Now, this franchise does not have accounts receivables to factor nor does it have purchase orders on hand as its consumers do not make large advanced purchases.
But, since the business does earn revenue month after month – it can receive a cash advance against future sales – then use that advance to buy the new fade products.
Then, as it sells those products over the next few months, the financing company will simply take micro payments – usually daily – from those sales until the advance is paid in full – plus a small fee.
Here, the franchise could receive an advance against the amount of average monthly sales its earns via customer’s credit and debit card purchases (called Business or Merchant Cash Advances) or could receive an advance against its entire monthly revenue averages (called Bank Statement Loans or Revenue Based Loans) – essentially solving this franchises working capital problem in a matter of days.
3) Plow Back. Now, if your only option is to use outside financing for your business, then bank lines of credit or alternative financing are your best options.
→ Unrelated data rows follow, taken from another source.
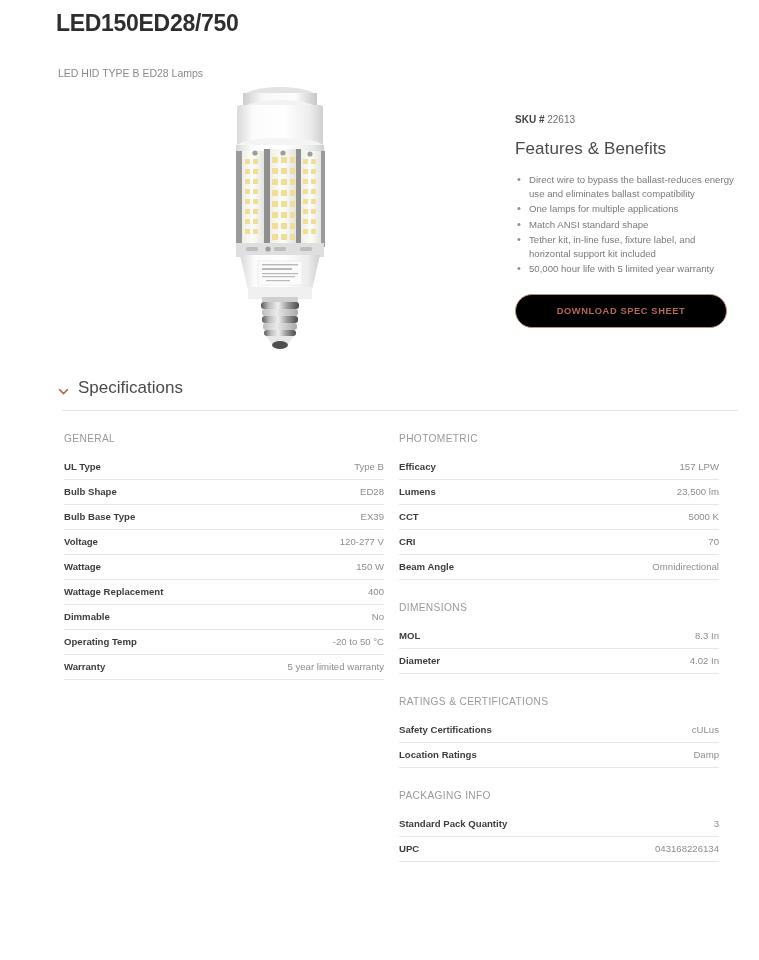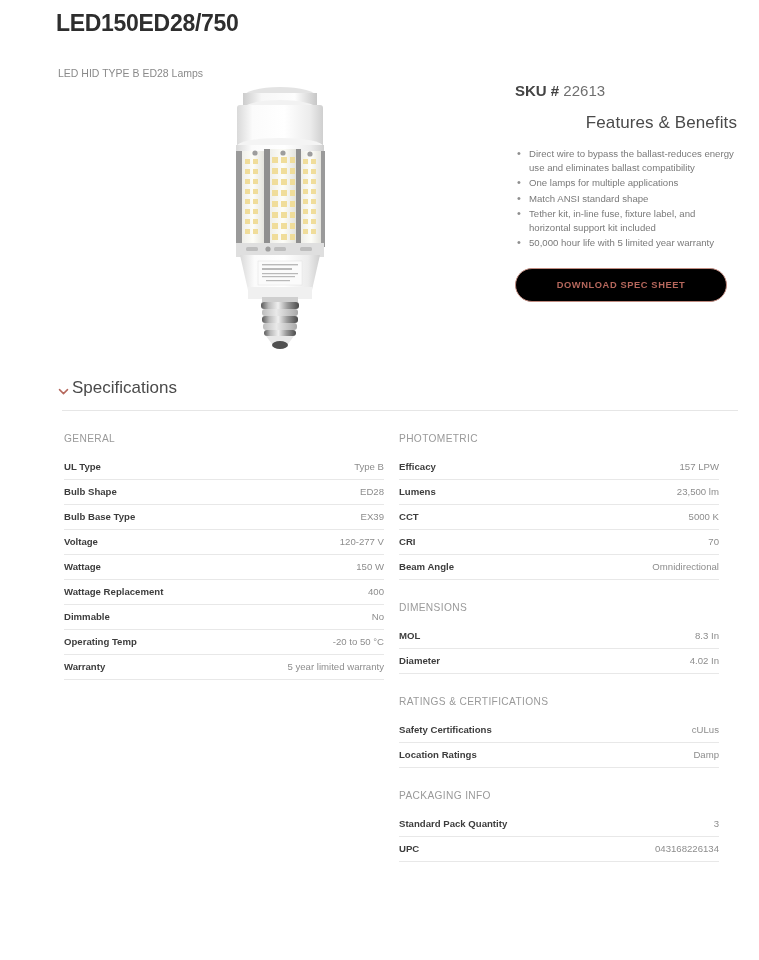"SKU # 22613" .sku-line { font-size: 15px -> 10px; margin-top: none -> 32px }
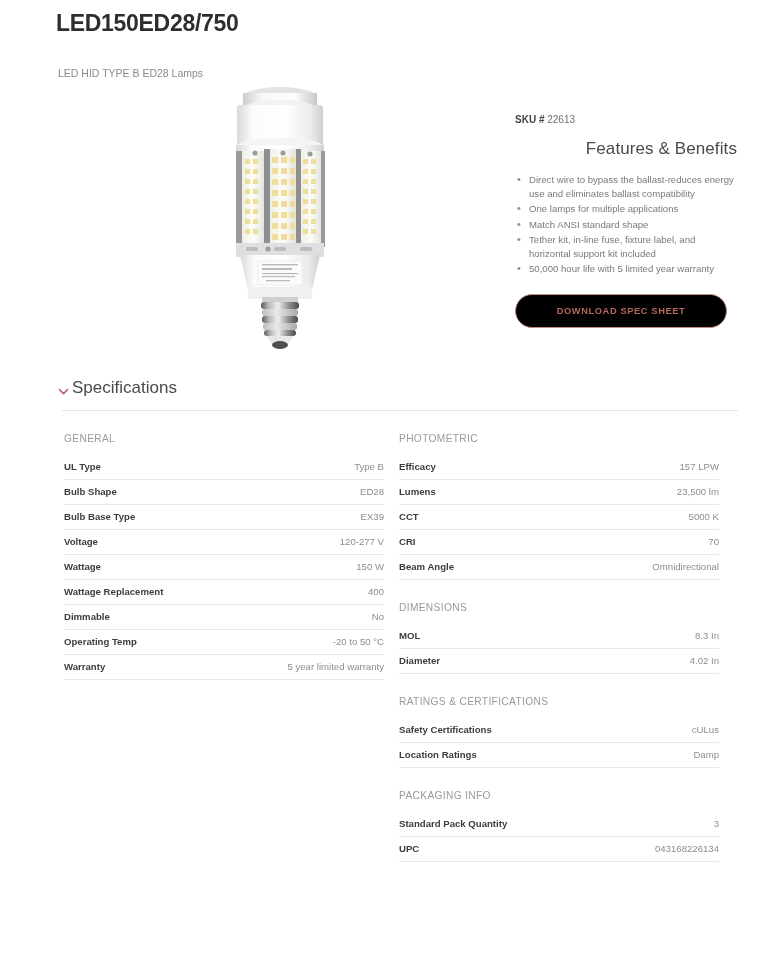"Features & Benefits" .features-heading { text-align: right -> none }
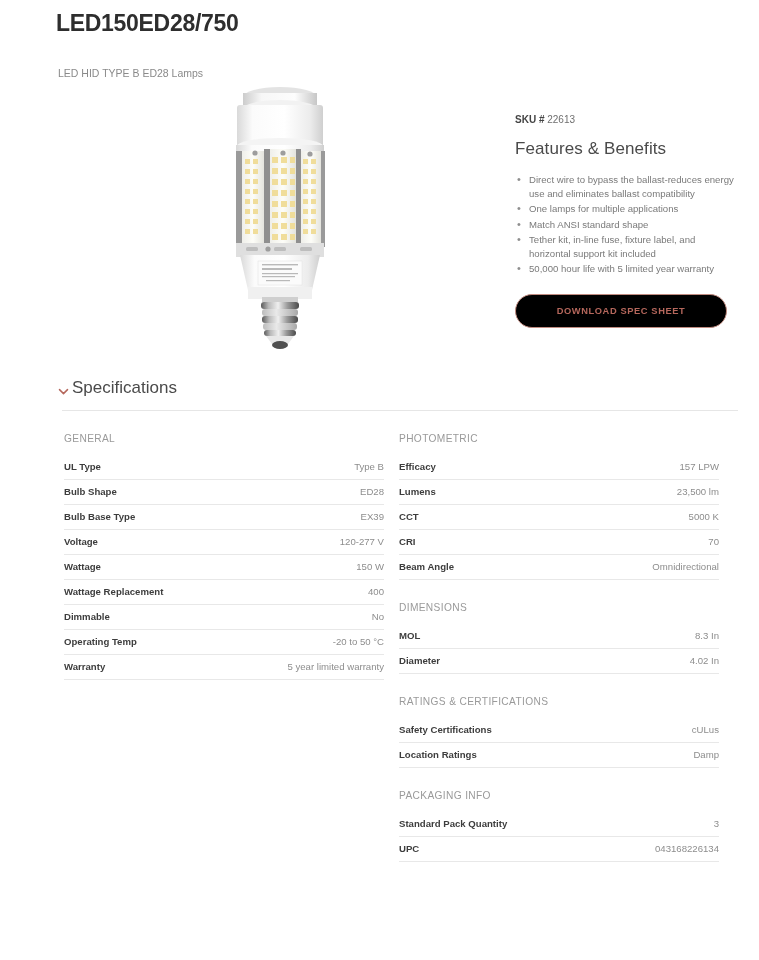"Specifications" .spec-header { gap: 3px -> 9px }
However, you can – and should – manage your operations and your revenue in such a way that you can internally finance your own working capital requirements.
It simply works this way: Your franchise earns say $20,000 top line revenue per month. However, after paying direct costs as well as overhead expenses for salaries, marketing and general administration costs, it has net operating income (after taxes and interest) of say $7,000 – $7,000 that it would either use to pay down debt, pay back investors or simply take out of the company.
But, if you also know that your business needs an additional $5,000 per month to handle its future monthly working capital or operational capital needs – then why not hold back that amount from the $7,000 net income and plow it back into the business. Much cheaper to do it this way – using your own money – then to face the added expense of financing your business’s working capital needs.
Bottom line here is that if you can’t get a bank or credit union line of credit, alternative loans can easily fill your needs – they are quicker to process and fund – but they do come with higher interest and fees.
Location, location, location is the driving force that can make or break your franchise from a marketing stand point – putting your business in the path of potential customers. But, just because your have those customers patronizing your business, if you do not have the operating wherewithal to satisfy those customers – now and keeping them coming back – then your location, in the end, really mean nothing.
Thus, if you don’t want to waste your time and kill your franchise before it even has a chance to succeed, then ask yourself this question; “What are the three things I can do right now to ensure the long-term growth and success of my franchise?”
Then, from this article, you can find your answer – which is “working capital, working capital, working capital.”